The United States Court of Appeals for the Third Circuit has highlighted the following factors in assessing a defendant's culpable conduct: "1) whether the inadvertence reflected incompetence such as ignorance of rules of procedure, 2) whether an asserted inadvertence reflects an easily manufactured excuse incapable of verification by the court, 3) [a party's] failure to provide for a readily foreseeable consequence, 4) a complete lack of diligence or 5) whether the inadvertence resulted despite substantial good faith efforts towards compliance." Dominic v. Hess Oil V.I. Corp., 841 F.2d 513, 517 (3d Cir. 1988). As the above makes clear, defendant's president made a deliberate choice to forgo active participation in the litigation based on his own belief about the merit's of plaintiff's action. He deliberately ignored numerous notices from the court and plaintiff's counsel which provided objective grounds indicating prompt assistance from an attorney was the prudent course of action. He failed to contact the court notwithstanding his awareness that plaintiff had moved for and was seeking to have scheduled a hearing on its motion for default judgment. Such deliberate ignorance of the appropriate procedure, complete lack of diligence, callous disregard for the consequences of the proceedings before this court, and demonstrated intent not to participate in the litigation in any event establish a degree of culpability that rises to the level of "willfulness" and weighs against setting aside the judgment.Hritz, 732 F.2d at 1184 (Certainly "willfulness" and "bad faith" include acts intentionally designed to avoid compliance with court notices." In addition, "[r]eckless disregard for repeated communications from plaintiffs and the court, combined with the failure to investigate the source of a serious injury, can satisfy the culpable conduct standard."); Emcasco Ins. Co., 834 F.2d at 75 (culpable conduct is present where there has been callous disregard for court process and/or the exercise of a deliberate strategy to avoid participation in litigation despite notice and opportunity to do so).

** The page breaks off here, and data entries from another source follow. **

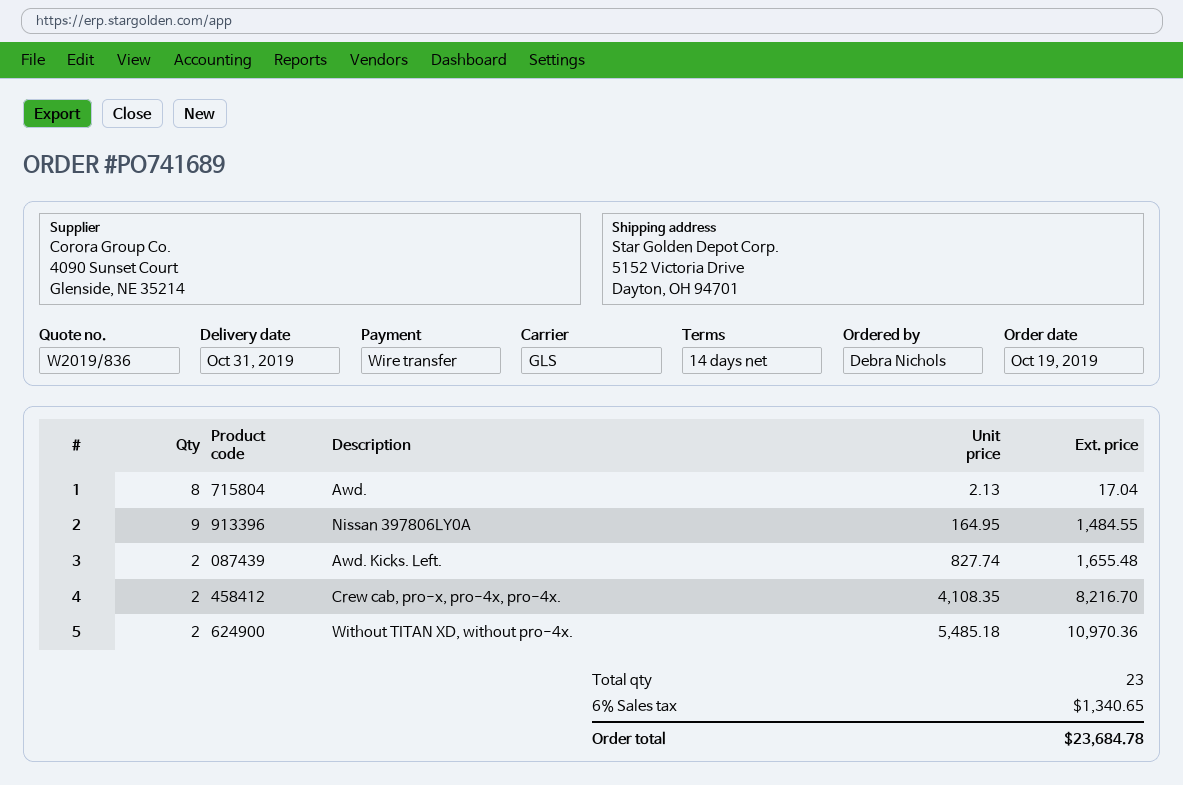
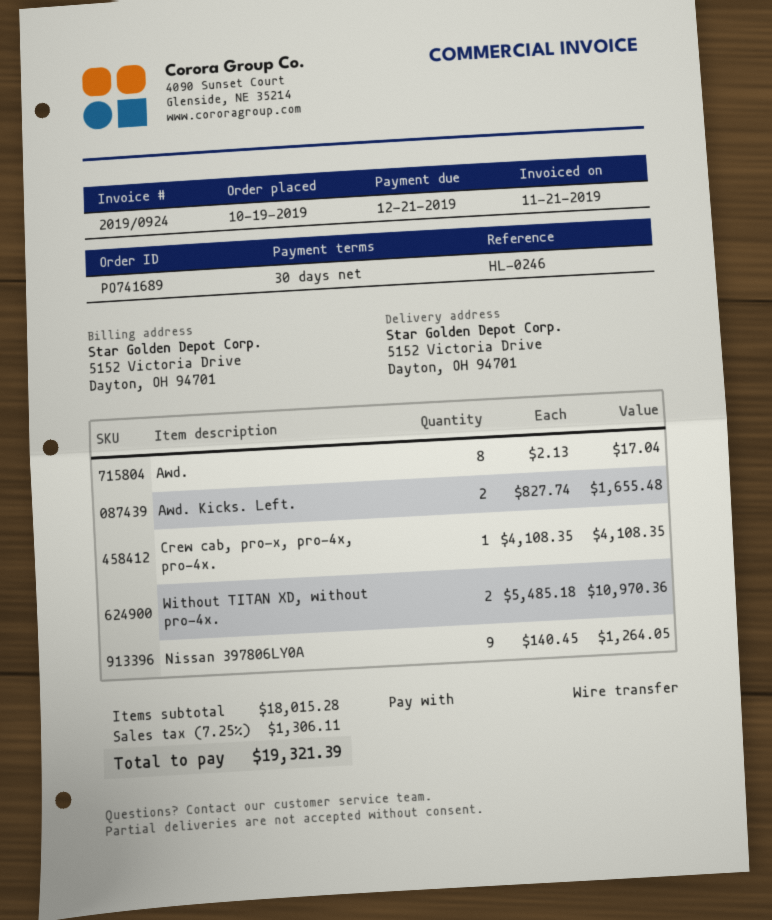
payment terms: 14 days -> 30 days
Nissan 397806LY0A: 9 x 164.95 = 1484.55 -> 9 x 140.45 = 1264.05
Crew cab, pro-x, pro-4x, pro-4x.: 2 x 4108.35 = 8216.70 -> 1 x 4108.35 = 4108.35
tax: 6% = 1340.65 -> 7.25% = 1306.11
total: 23684.78 -> 19321.39

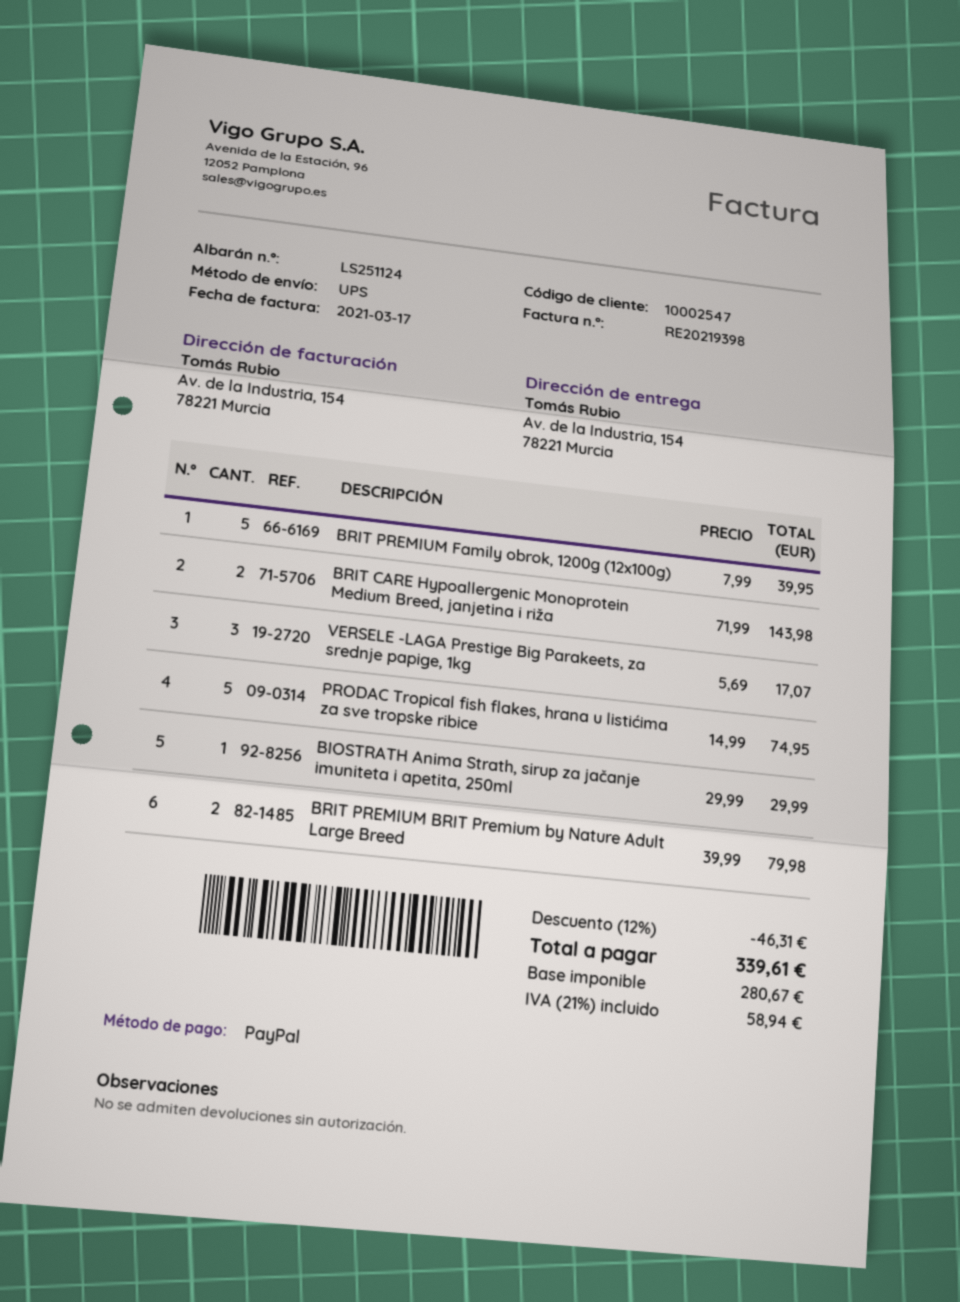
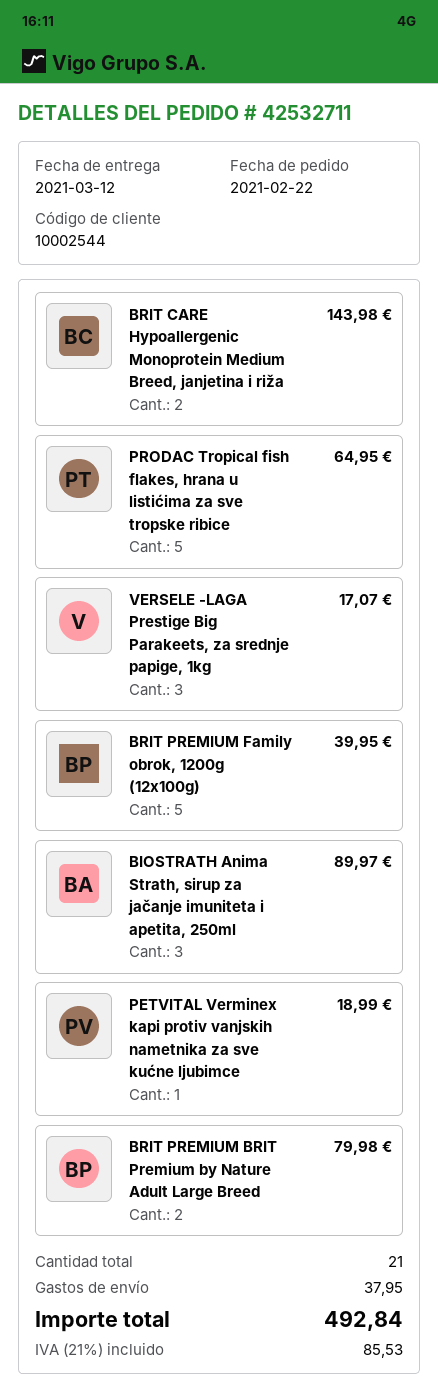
customer number: 10002547 -> 10002544
PRODAC Tropical fish flakes, hrana u listićima za sve tropske ribice: 5 for 74.95 -> 5 for 64.95
BIOSTRATH Anima Strath, sirup za jačanje imuniteta i apetita, 250ml: 1 for 29.99 -> 3 for 89.97
PETVITAL Verminex kapi protiv vanjskih nametnika za sve kućne ljubimce: none -> 1 for 18.99
discount: 12% = 46.31 -> none
shipping: none -> 37.95
tax: 21% = 58.94 -> 21% = 85.53
total: 339.61 -> 492.84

For the reasons set forth above, it is clear that defendant cannot satisfy the requirements for relief under Rule 60(b)(1). It follows a fortiori that the record does not reflect the "extraordinary circumstances" needed for relief under Rule 60(b)(6). See Budget Blinds, 2008 WL 2875349 at *8. Consequently, Defendant Nicole Gas' Motion to Set Aside Default Judgment properly has been denied.